The director in question deferred in this regard to Madoff and contended that it was not a breach of duty on his part for him to assume that Madoff's high standing in the financial world equipped him to know what was best for the company. The court found no fault in the director's acting in this way.
Key principles re-stated
The judgment endorses the following key principles, none of which are novel, but which are interesting on account of the manner in which they were found to be applicable to the facts of the case:
- The criterion as to whether a director believed he was acting in the best interests of the company is a subjective test.
- It is legitimate and often necessary for there to be division and delegation of responsibility for particular aspects of the management of a company. However, each director owes a duty to the company to inform himself of the company's affairs.
- It is a breach of duty for a director to allow himself to be dominated, bamboozled, or manipulated by a dominant fellow director where this amounts to a total abrogation of his responsibility.
- A director who has knowledge of his fellow director's misapplication of company property and stands idly by, taking no steps to prevent it, will be in breach of the duty of reasonable care and skill.
- A director is entitled to rely upon the judgment, information and advice of a fellow director whose integrity skill and competence he has no reason to suspect.
- It is the duty of each director to form an independent judgment as to whether acceding to a shareholder's request would be in the best interests of the company.

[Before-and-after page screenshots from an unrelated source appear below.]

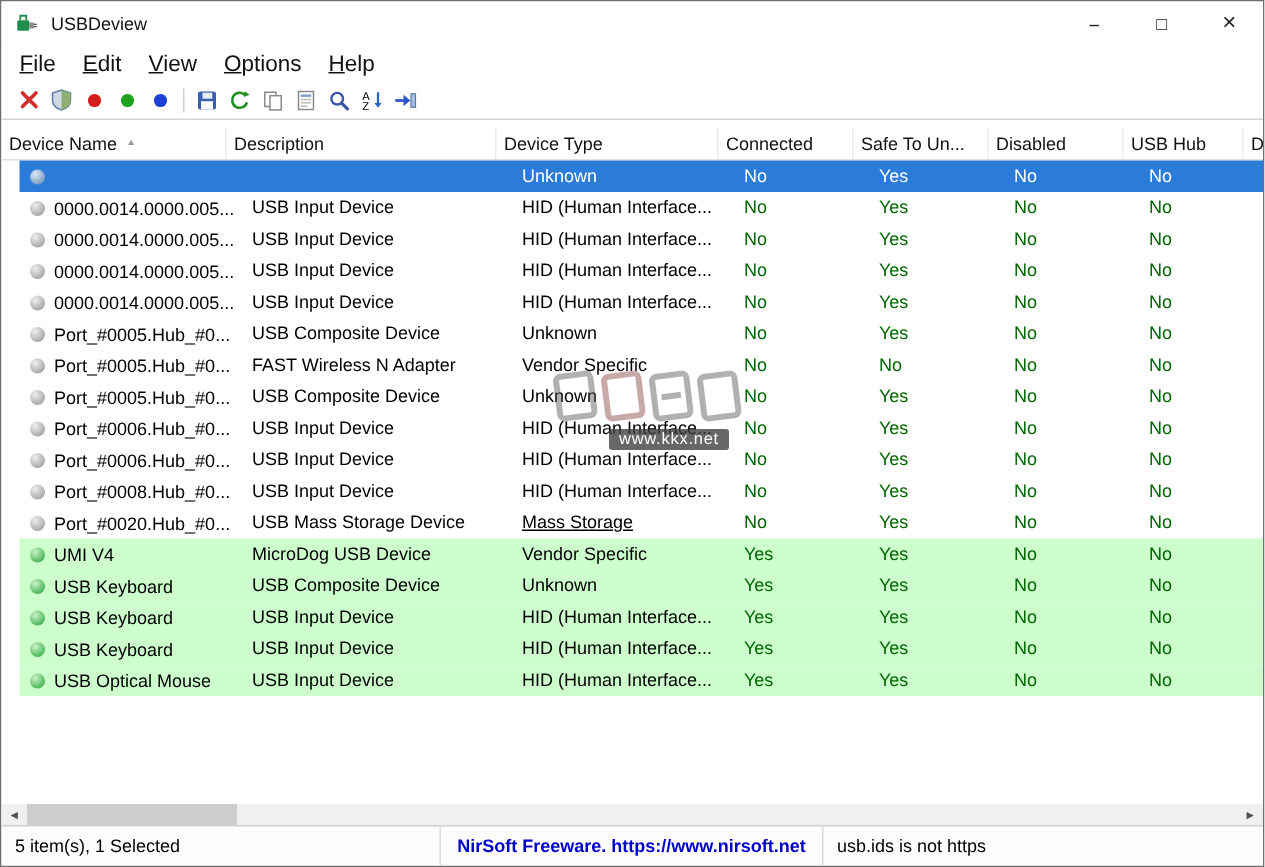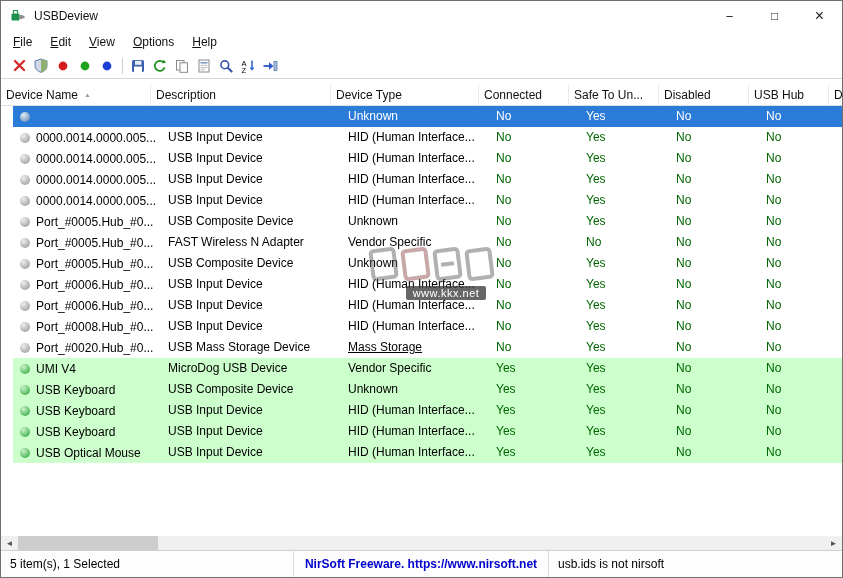--- a/index.html
+++ b/index.html
@@ -28,7 +28,7 @@
 
   
   .menubar { flex: 0 0 22px; display: flex; align-items: center; padding-left: 3px;
-             font-size: 12px; background: #fff; }
+             font-size: 15px; background: #fff; }
   .menu-item { padding: 3px 9px; color: #111; }
 
   

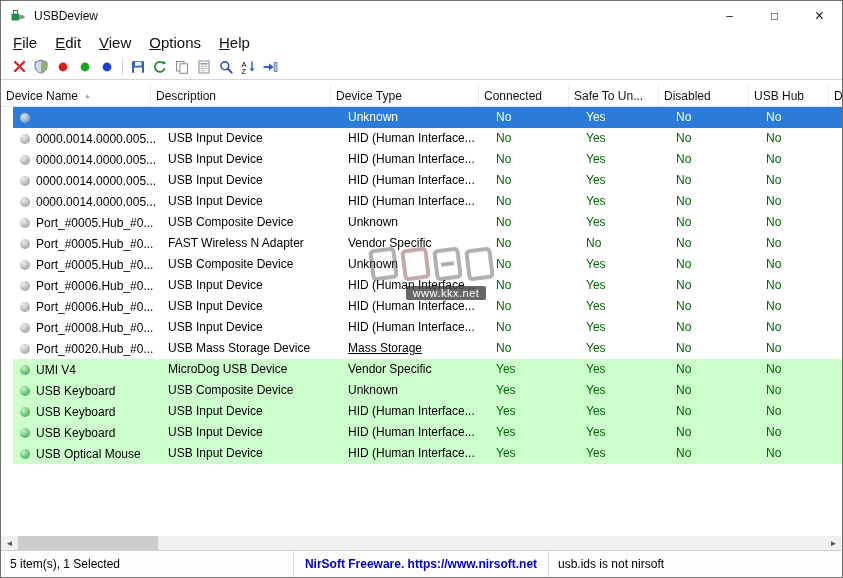--- a/index.html
+++ b/index.html
@@ -458,7 +458,7 @@
   <div class="statusbar">
     <div class="pane pane-left">5 item(s), 1 Selected</div>
     <div class="pane pane-center">NirSoft Freeware.  https://www.nirsoft.net</div>
-    <div class="pane pane-right">usb.ids is not nirsoft</div>
+    <div class="pane pane-right">usb.ids is not https</div>
   </div>
 
   <div class="watermark">

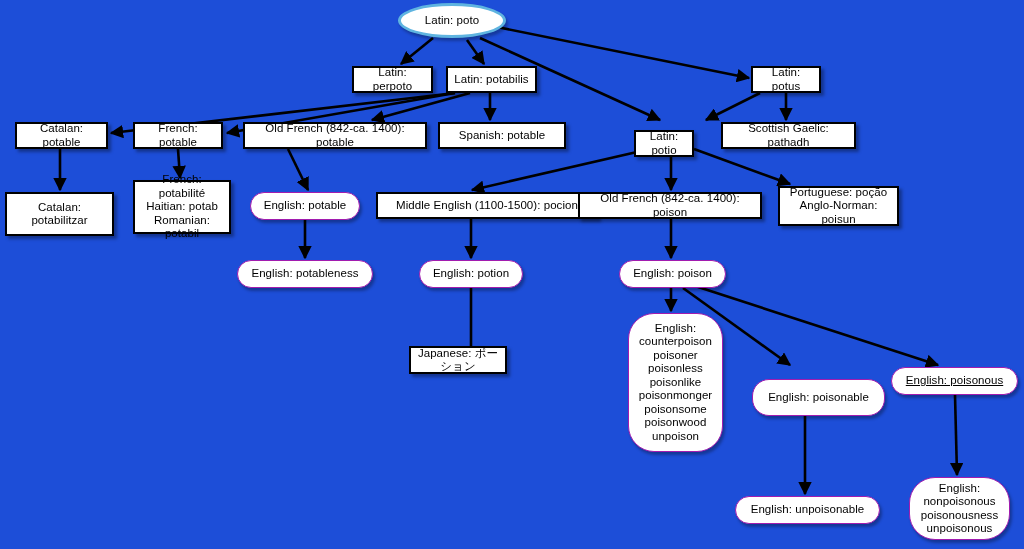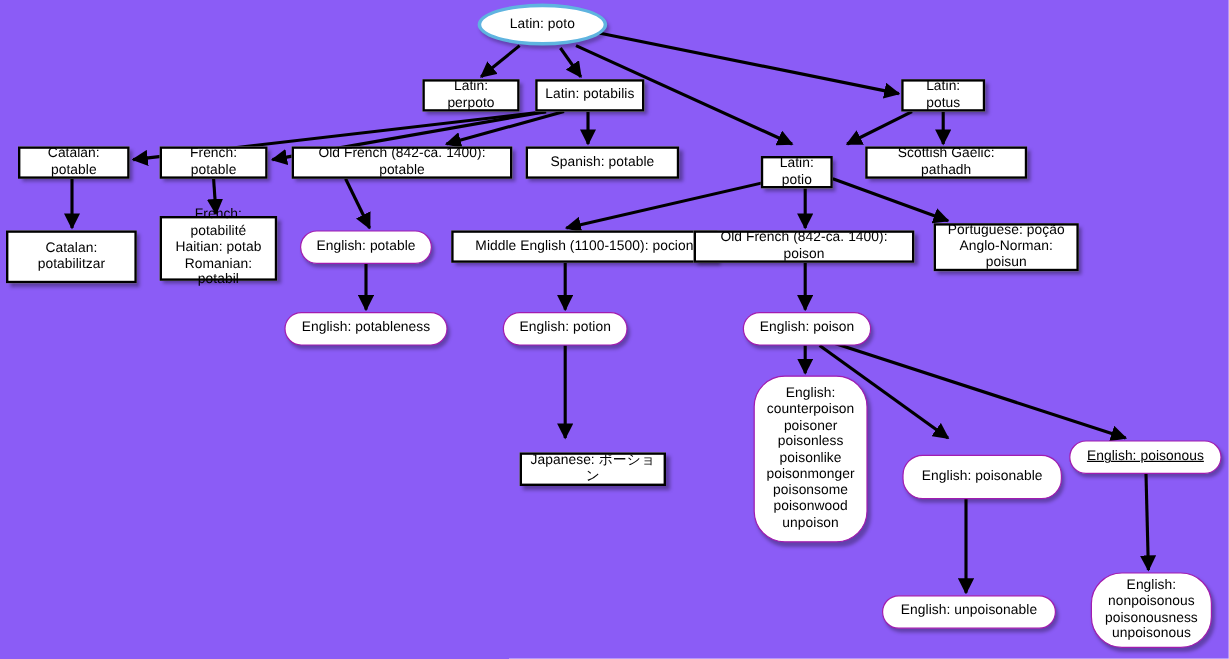--- a/index.html
+++ b/index.html
@@ -14,7 +14,7 @@
     position: relative;
     width: 1024px;
     height: 549px;
-    background: #8b5cf6;
+    background: #1d4ed8;
     overflow: hidden;
   }
   #edge-layer {

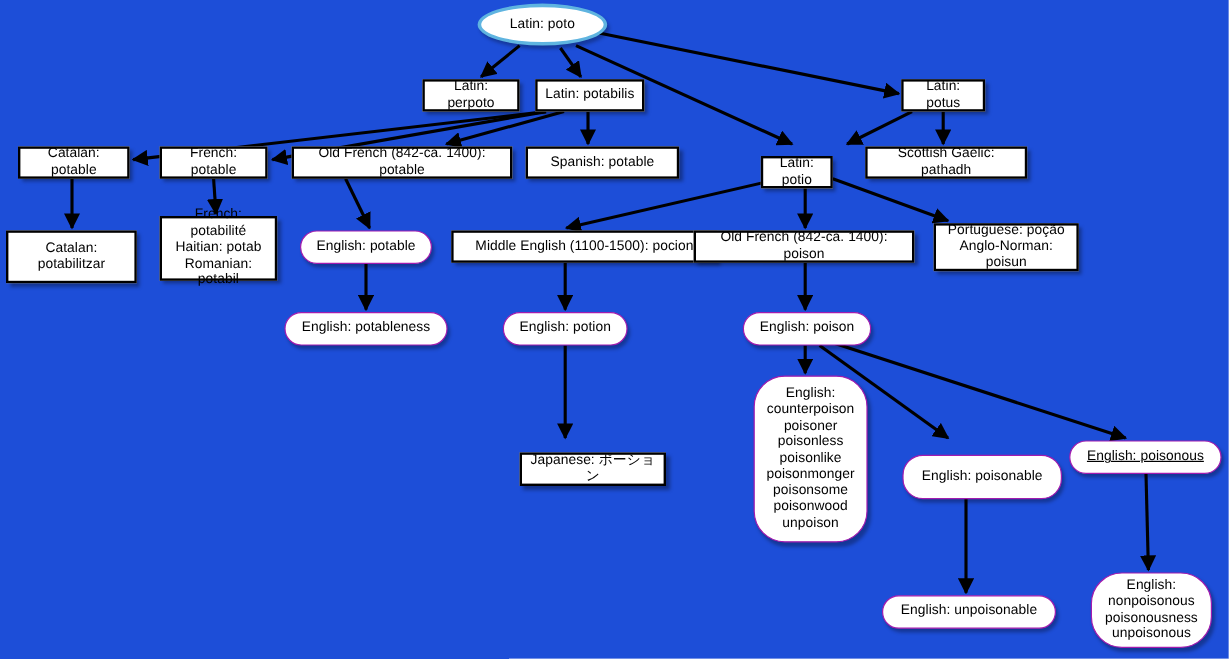--- a/index.html
+++ b/index.html
@@ -123,7 +123,7 @@
       <div class="node roundrect" style="left: 237px; top: 260px; width: 136px; height: 28px;">English: potableness</div>
       <div class="node roundrect" style="left: 419px; top: 260px; width: 104px; height: 28px;">English: potion</div>
       <div class="node roundrect" style="left: 619px; top: 260px; width: 107px; height: 28px;">English: poison</div>
-      <div class="node rect" style="left: 409px; top: 377px; width: 122px; height: 28px; margin-left: 24px;">Japanese: ポーション</div>
+      <div class="node rect" style="left: 409px; top: 346px; width: 98px; height: 28px;">Japanese: ポーション</div>
       <div class="node roundrect tallstack" style="left: 628px; top: 313px; width: 95px; height: 139px;">English:
 counterpoison
 poisoner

- A board of directors may reach a decision as to the commercial wisdom of a particular transaction by a majority. A minority director who disagrees with the decision is not obliged to resign and refuse to be party to the implementation of the decision.
The judgment acknowledges that directors bring different experience and expertise to the joint exercise of corporate management. Whilst each director is required to exercise his independent judgment, he may legitimately defer to the views of those with greater experience or expertise than him.
Where there is a director who has a record and reputation for outstanding skill and experience in the company's business activity, his fellow directors are entitled to accord him a high degree of deference and trust his views as to what is in the company's best interests
It would be unfair and unrealistic to have expected the other directors not to attach great weight to Madoff's views
In the case at hand, the judge found that it would have been unfair and unrealistic to expect the directors to have done anything other than attach great weight to the views of Madoff in deciding what was in the interests of the company. Madoff was both a director and shareholder of the company. For a director of the company to have taken the view that Madoff knew best was not a dereliction of the duty to exercise an independent judgment.
Such an attitude was held to be a legitimate recognition that Madoff's high standing in the financial world reflected a level of skill and experience that equipped him to know what was best for the company and put him in a much better position to make that judgment than the other directors. The judge held that the allegations of dishonesty on the part of the directors in this particular matter were unfounded, as the modern approach of the English courts was that-
"in order to prove dishonesty, it is necessary to show that a [director] deliberately committed a breach of [duty] which he did not honestly believe was in the best interests of the [company]."
The court said that this case was a reminder of the dangers of assuming that, simply because there has been fraud, the members of the board of directors must have been implicated in it.